**EXERCISE**.
From the line with "[804,87,1037,106] add-ons/env/local-dev/argo-cd ->" to the line with "(1005, 241) none", retype every line exactly, including those two, and leave out the rest of the data below.

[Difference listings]

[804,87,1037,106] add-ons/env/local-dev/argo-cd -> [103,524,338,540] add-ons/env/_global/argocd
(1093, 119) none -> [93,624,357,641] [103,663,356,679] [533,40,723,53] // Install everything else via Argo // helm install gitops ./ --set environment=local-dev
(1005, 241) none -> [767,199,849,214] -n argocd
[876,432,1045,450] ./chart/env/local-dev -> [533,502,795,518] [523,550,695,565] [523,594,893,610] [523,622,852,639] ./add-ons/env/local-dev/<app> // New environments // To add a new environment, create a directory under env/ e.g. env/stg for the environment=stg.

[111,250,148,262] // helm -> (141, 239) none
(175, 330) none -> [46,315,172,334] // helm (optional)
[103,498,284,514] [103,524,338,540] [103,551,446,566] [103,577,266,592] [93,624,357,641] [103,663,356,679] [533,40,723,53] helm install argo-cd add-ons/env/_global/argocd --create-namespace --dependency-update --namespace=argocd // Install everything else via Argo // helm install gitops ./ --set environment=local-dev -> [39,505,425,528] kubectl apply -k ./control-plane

---

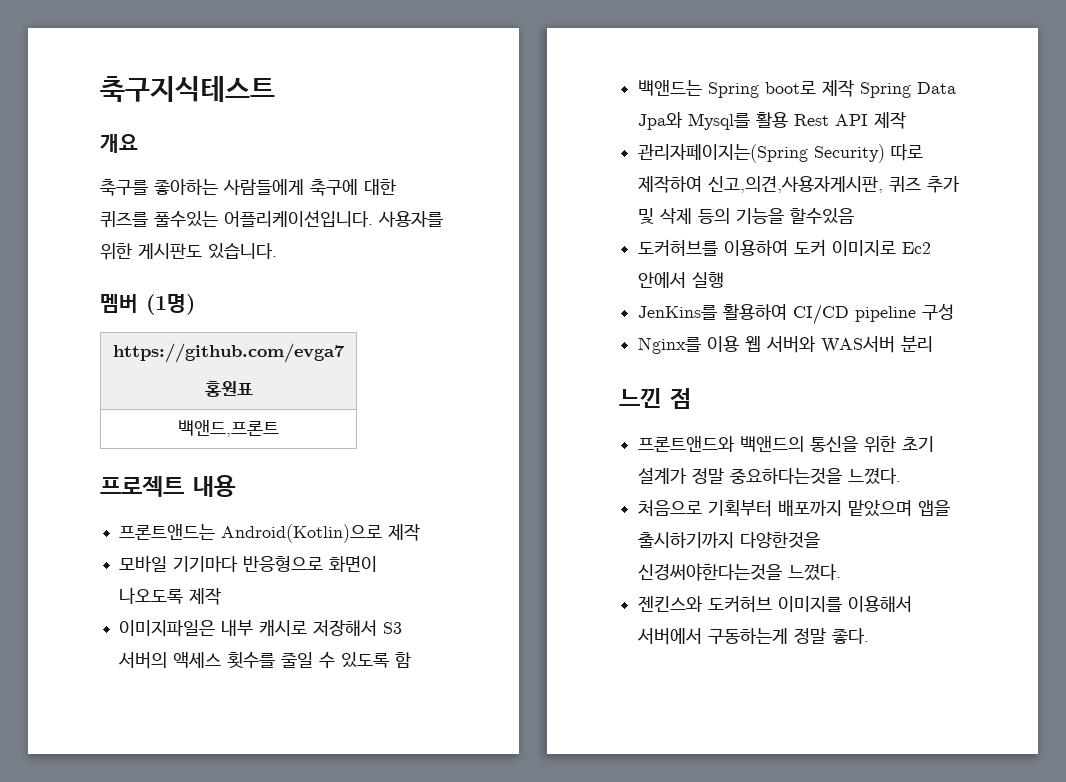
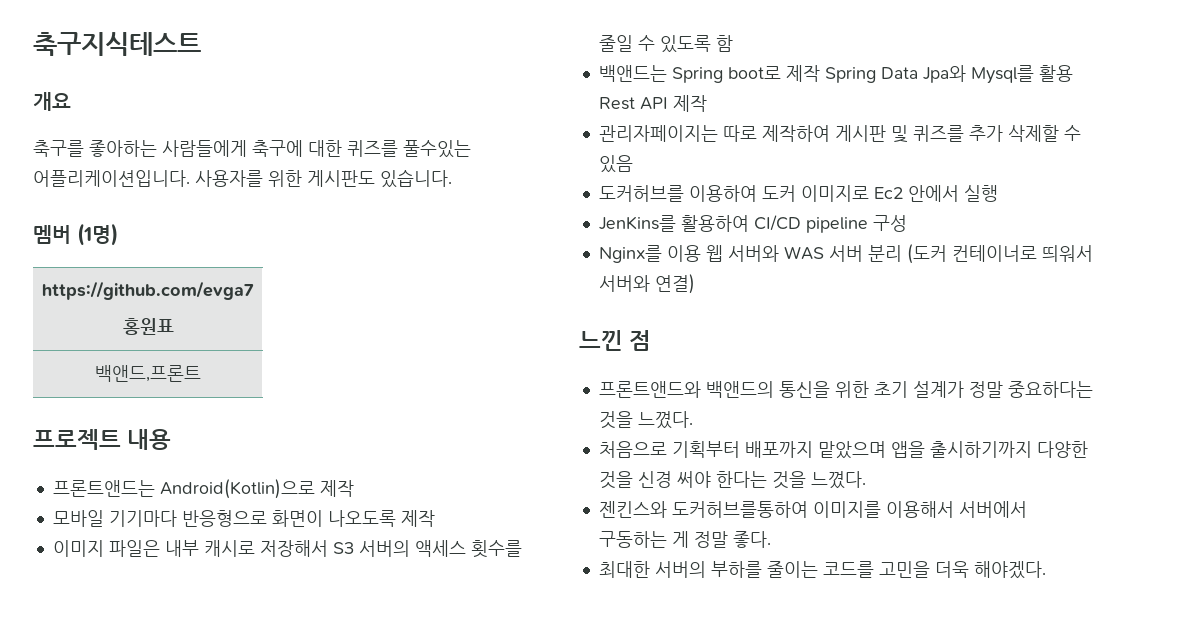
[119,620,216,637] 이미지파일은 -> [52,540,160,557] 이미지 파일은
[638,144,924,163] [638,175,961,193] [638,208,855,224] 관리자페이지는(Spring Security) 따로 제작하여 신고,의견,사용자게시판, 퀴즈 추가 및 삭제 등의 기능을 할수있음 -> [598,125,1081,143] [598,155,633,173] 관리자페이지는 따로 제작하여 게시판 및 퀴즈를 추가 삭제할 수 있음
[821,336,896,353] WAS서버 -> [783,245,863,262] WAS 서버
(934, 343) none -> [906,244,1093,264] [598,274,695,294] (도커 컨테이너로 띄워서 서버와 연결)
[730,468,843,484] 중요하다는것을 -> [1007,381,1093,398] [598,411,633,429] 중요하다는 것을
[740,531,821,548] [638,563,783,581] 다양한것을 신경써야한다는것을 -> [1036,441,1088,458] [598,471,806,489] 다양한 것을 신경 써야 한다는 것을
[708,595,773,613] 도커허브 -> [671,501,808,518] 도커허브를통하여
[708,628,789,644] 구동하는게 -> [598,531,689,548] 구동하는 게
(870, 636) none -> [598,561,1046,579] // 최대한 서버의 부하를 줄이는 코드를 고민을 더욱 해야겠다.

**ANSWER TO THIS TASK**.
[804,87,1037,106] add-ons/env/local-dev/argo-cd -> [103,524,338,540] add-ons/env/_global/argocd
(1093, 119) none -> [93,624,357,641] [103,663,356,679] [533,40,723,53] // Install everything else via Argo // helm install gitops ./ --set environment=local-dev
(1005, 241) none -> [767,199,849,214] -n argocd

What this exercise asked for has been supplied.